A Hybrid Pipeline for Feature Reduction, and Ordinal Classification to Predict Antimicrobial Resistance from Genetic Profiles
Confirmed Presenter: Anton Pashkov, ENES Morelia UNAM, Mexico
Track: CAMDA: Critical Assessment of Massive Data Analysis
Room: 01C
Format: In person
Moderator(s): Paweł Łabaj
Authors List: Show
- Adriana Haydeé Contreras Peruyero, Adriana Haydeé Contreras Peruyero, Centro de Ciencias Matemáticas UNAM Morelia
- Yesenia Villicaña Molina, Yesenia Villicaña Molina, Centro de Ciencias Matemáticas UNAM Morelia
- Nelly Sélem Mojica, Nelly Sélem Mojica, Centro de Ciencias Matemáticas UNAM Morelia
- Francisco Santiago Nieto de la Rosa, Francisco Santiago Nieto de la Rosa, Centro de Ciencias Matemáticas UNAM Morelia
- Victor Muñiz Sánchez, Victor Muñiz Sánchez, CIMAT MTY
- Anton Pashkov, Anton Pashkov, ENES Morelia UNAM
- Johanna Atenea Carreón Baltazar, Johanna Atenea Carreón Baltazar, Centro de Ciencias Matemáticas UNAM Morelia
- Luis Raúl Figueroa Martínez, Luis Raúl Figueroa Martínez, Centro de Ciencias Matemáticas UNAM Morelia
- Evelia Lorena Coss Navarrete, Evelia Lorena Coss Navarrete, LIIGH
- César Augusto Aguilar Martínez, César Augusto Aguilar Martínez, Campus Monterrey
- Varinia López-Ramírez, Varinia López-Ramírez, Tecnológico Nacional de México/ITS de Irapuato
- Mariana Jaired Ruíz Amaro, Mariana Jaired Ruíz Amaro, ENES León UNAM
- Johanna Castelá
Presentation Overview:Show
One of the three challenges proposed by the Community of Interest Critical Assessment of Massive Data Analysis (CAMDA) involves predicting antimicrobial resistance or susceptibility for nine bacterial species and four antibiotics of interest.

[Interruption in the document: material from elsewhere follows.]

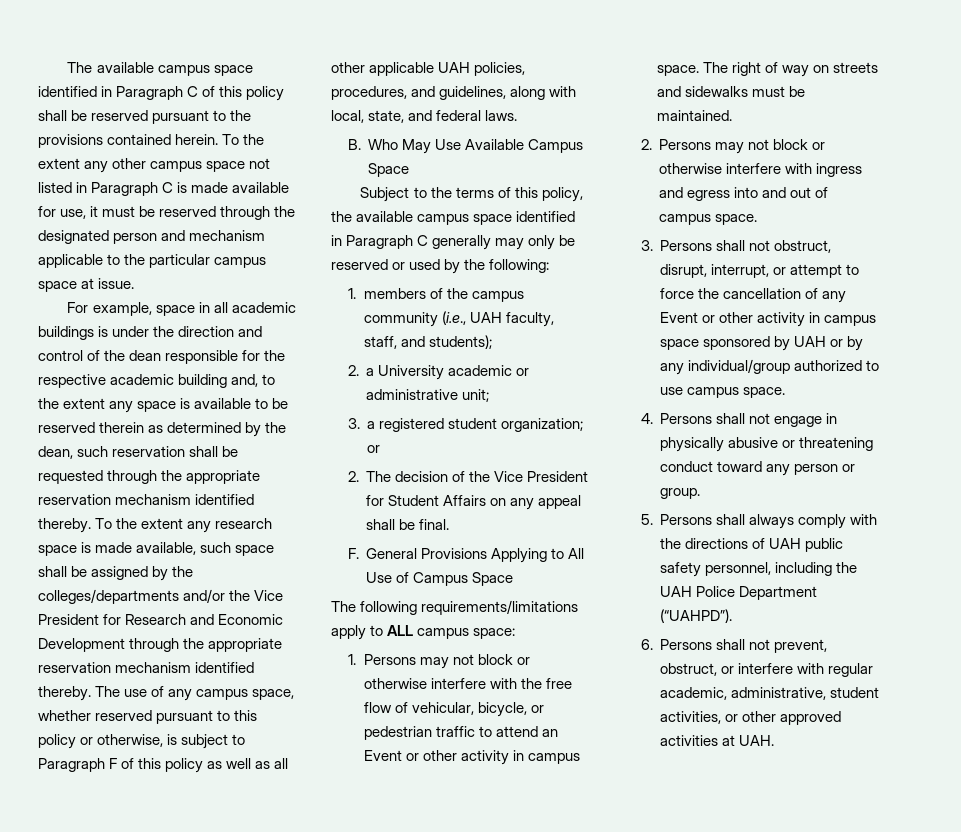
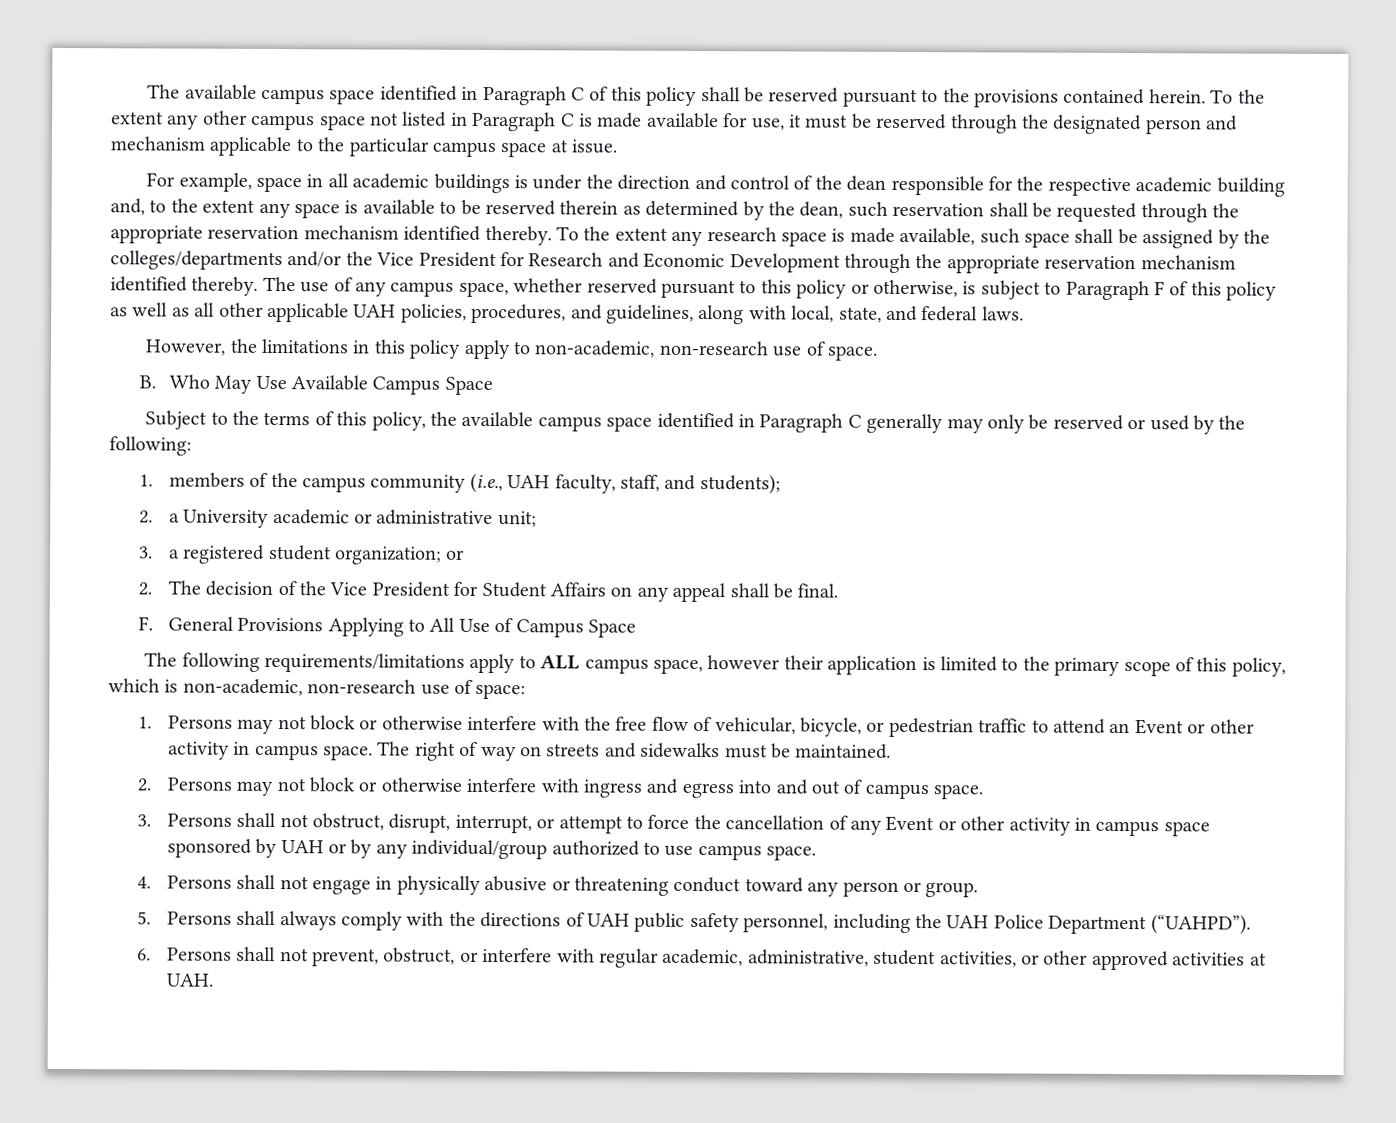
+ However, the limitations in this policy apply to non-academic, non-research use of space.
- The following requirements/limitations apply to ALL campus space:
+ The following requirements/limitations apply to ALL campus space, however their application is limited to the primary scope of this policy, which is non-academic, non-research use of space:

The dataset underwent a cleaning process to remove duplicate IDs with differing MIC values or phenotypes. After data cleaning and preprocessing, three distinct strategies were implemented to perform the predictions. The first strategy focused on predicting minimum inhibitory concentration (MIC) values. We adapted machine learning models for ordinal classification, assuming MIC as an ordinal variable. Two main approaches were used: multiple binary models (logistic regression, CART, random forests) and threshold models (neural networks). Due to the high dimensionality and sparsity of the AMR gene count data, we applied preprocessing techniques including a TF-IDF-like transformation (GF-IAF) and dimensionality reduction (truncated SVD and NMF). In the second strategy, we tested several classical machine learning models to predict the phenotype directly and used a grid search to find the optimal set of parameters, without using MIC values. In the third, we applied dimensionality reduction methods such as TF-IDF, along with a biological filtering step, before predicting the phenotype. Finally, as a preliminary result, ANI and pangenome analyses of E. coli isolates revealed divergence in gene content among some strains. Accessory regions potentially linked to antibiotic resistance suggest that key resistance determinants may lie outside the core genome.